Sunday 16 June 2013

Gene Genie

It is Father's Day today in the UK.

If convention were dictated by the goods and services marketed specifically for the day I should be by now, by rights, snoozing in my favourite armchair, half a bottle of whisky already downed, remnants of a steak dinner down the front of my personalised "Best Dad in The World" T shirt, clutching gifts of customised mug and bottled ale, wearing bespoke socks and listening to the CD of the rock anthems that someone has perceived to be those favoured by Dad's across the full age range.

I may even have contemplated getting up out of my potato couch and doing an embarrassing display of Dad dancing or switching on the lap top and in a bleary eyed exercise booking that long overdue trip to Disneyland with my female offspring before they get too big, bored and horribly embarrassed in my company to contemplate it at all.

I have determinedly shunned the disgraceful exploitation of my children by the moguls of gimmicky, tacky and superficial tat and have enjoyed one of, if not the most superb Father's Days ever.

I have received a text from my eldest daughter from the deep south of France in which she attributes her strange sense of thoughtfulness and sense of humour to the genes inherited from me. I call that a result.

My younger daughter, in her early 20's,  made a card with bold letters on the front thanking me for all the bear hunts and I also got an atmospheric CD by a band that was on the radio during our early hours drive back from the Neil Young and Crazy Horse gig in Newcastle last Monday.
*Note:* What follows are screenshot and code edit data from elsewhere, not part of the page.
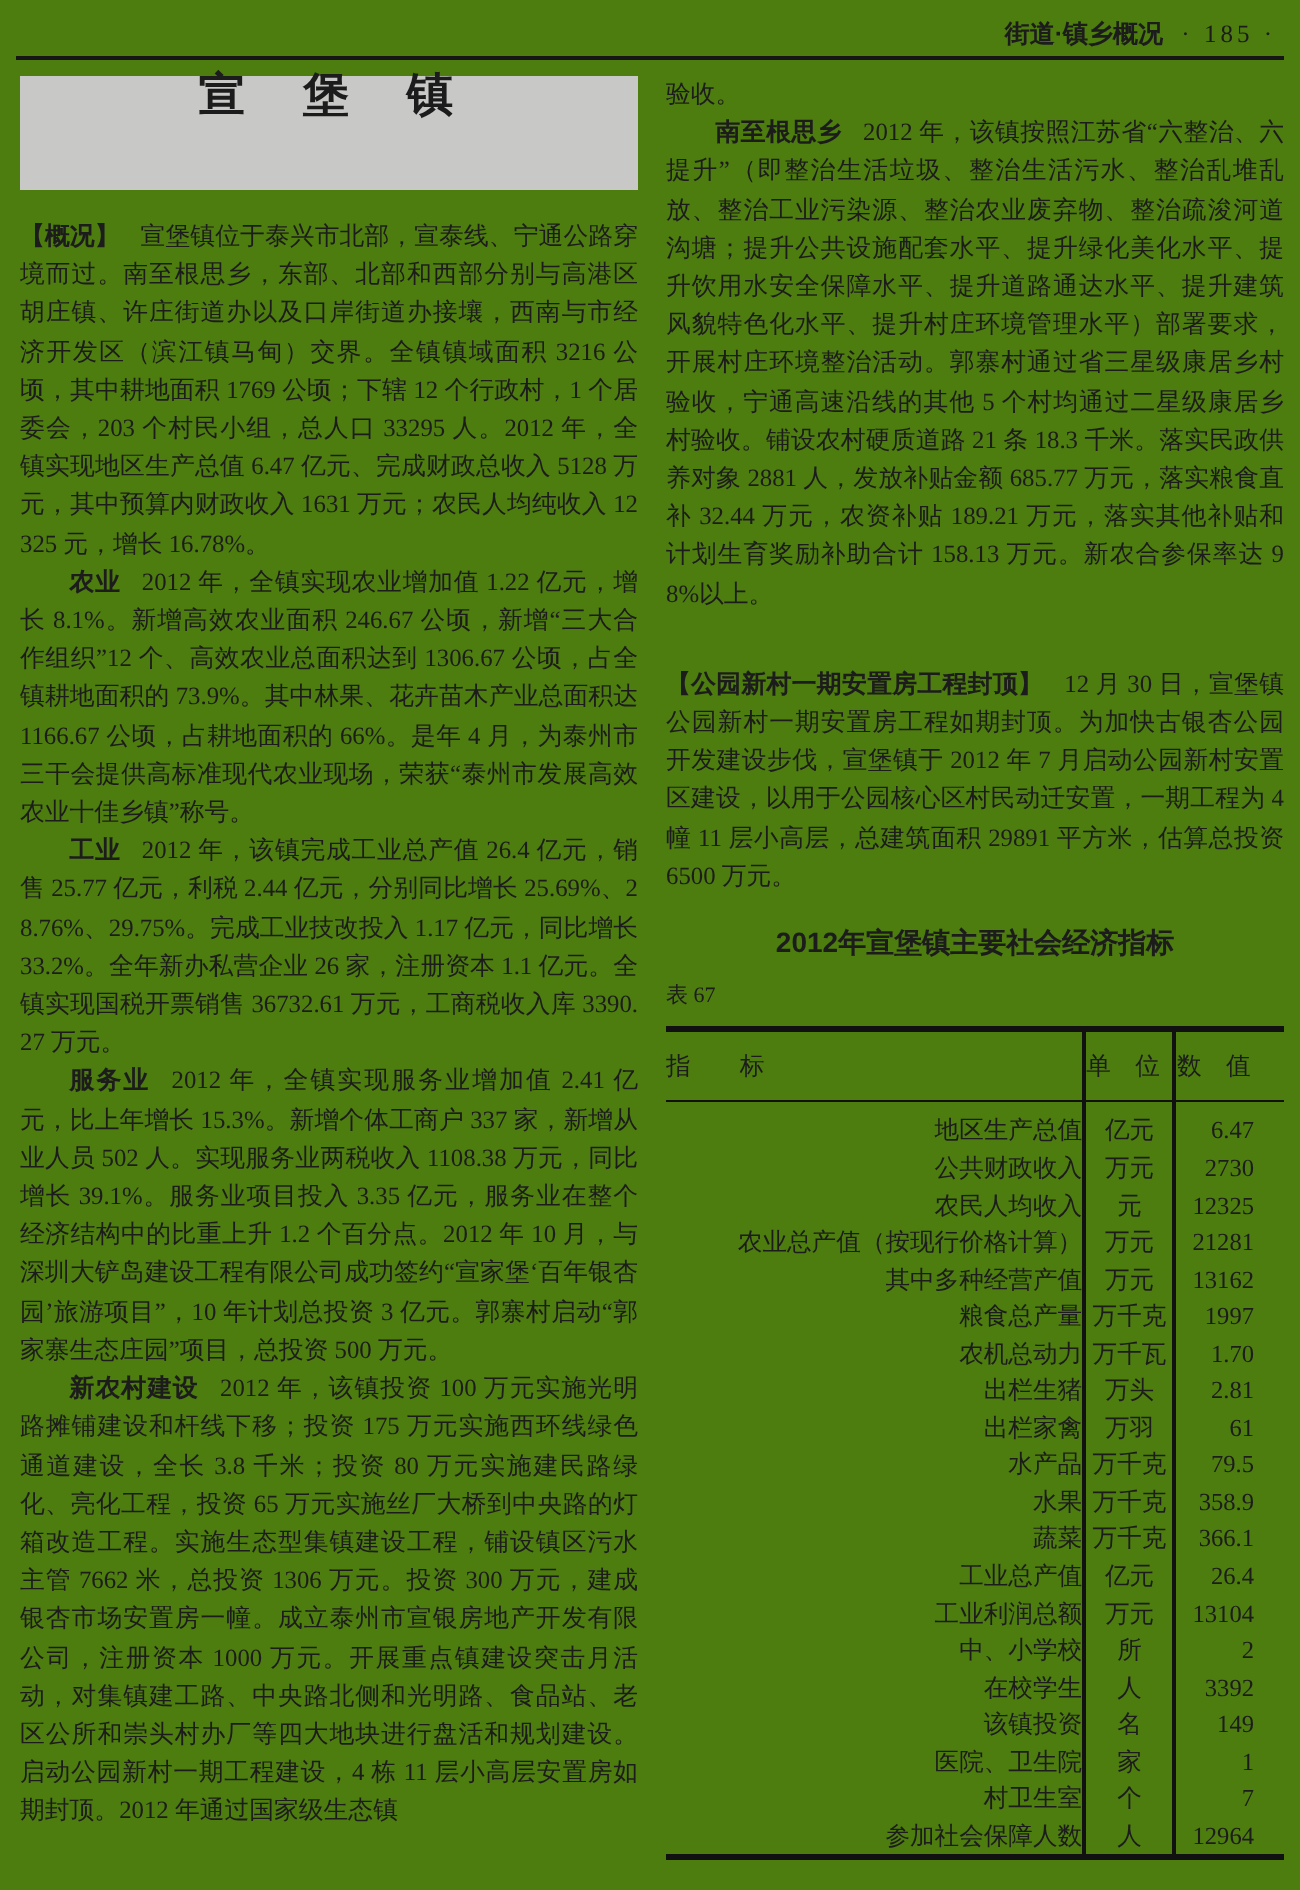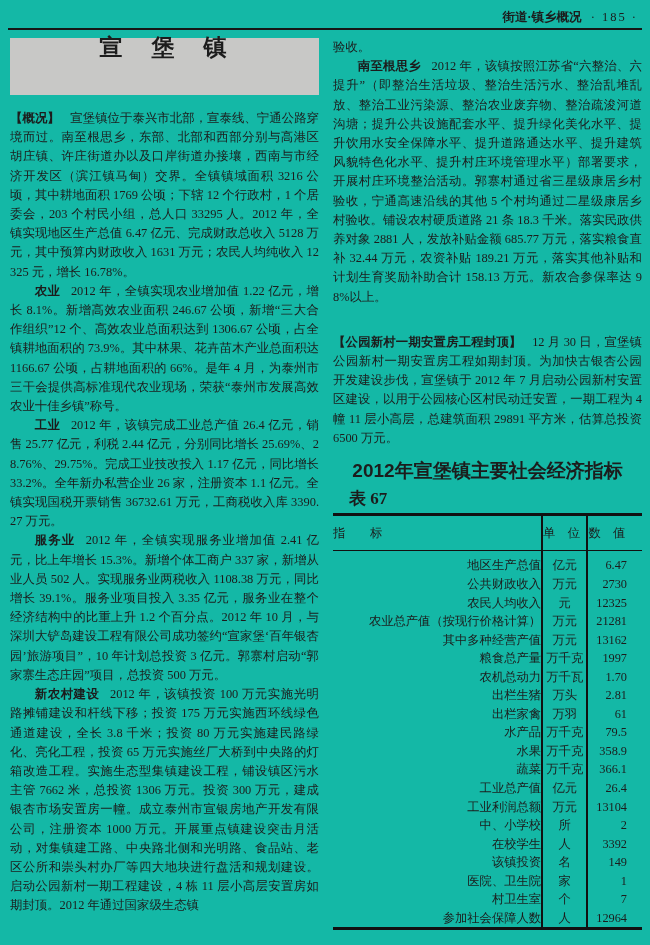"街道·镇乡概况 · 185 ·" .page { background: #14b8a6 -> #4d7c0f }
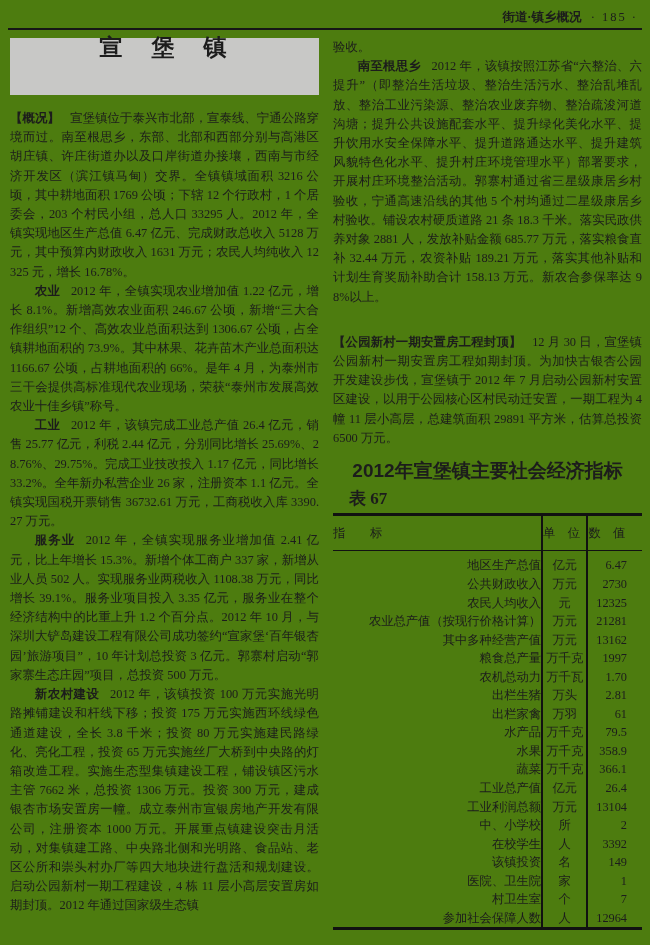"2012年宣堡镇主要社会经济指标" .table-title { font-size: 19px -> 14px }
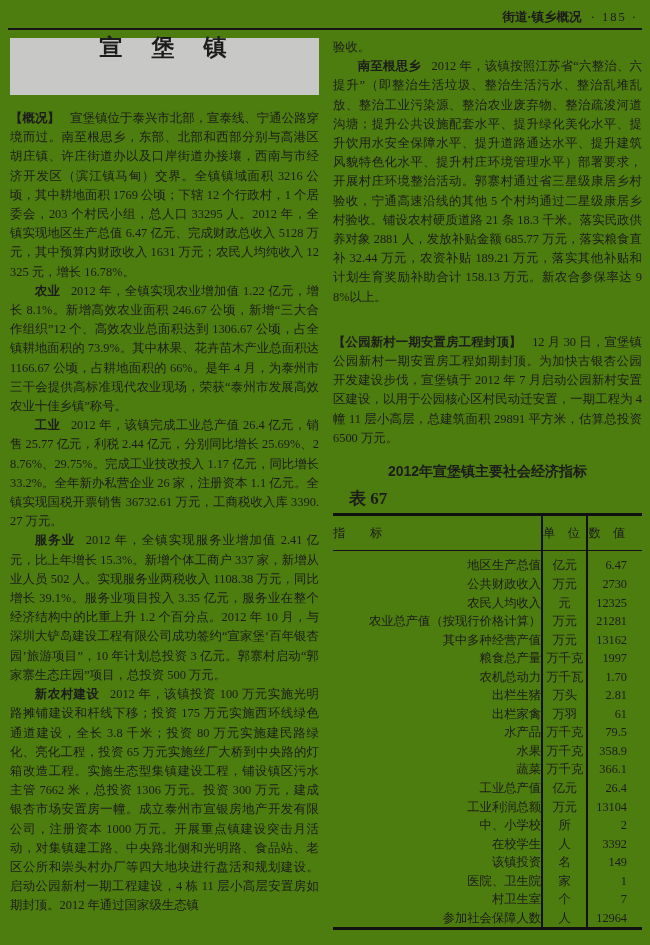"表 67" .table-caption { font-size: 17px -> 11px; font-weight: bold -> none; margin: 9px 0 5px 16px -> 9px 0 5px 0 }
Both these gifts were beautiful but of course were topped by the sherbet dip dab, a good one at that with the sherbet retaining its fizz and the cherry flavour lolly had not gone soggy in the packet. You would be surprised how much that does happen and it certainly serves to spoil the anticipation of the moment. I put that down to poor storage and display by the nations confectionery retailers.

My son, still on his 18th birthday weekender, proposed a good alternative to a conventional present by offering to ride at the front on our cycle route today to give me a bit of a well earned and welcome breather from my normal pole position. I slipstreamed contentedly for the good part of two hours , most of it into a head wind , before snicking out perfectly refreshed and for only the second time in twelve months managing to reach the top of the steep slope over the dual carriageway flyover before him.

So, I send a challenge to Moon Pig, Tesco and all the other commercial interests for Father's Day for next year.

Forget about booze, fancy foodstuffs, screen printed garments and cheesy soundtracks and follow the fine example of perfection that I received from my loving children.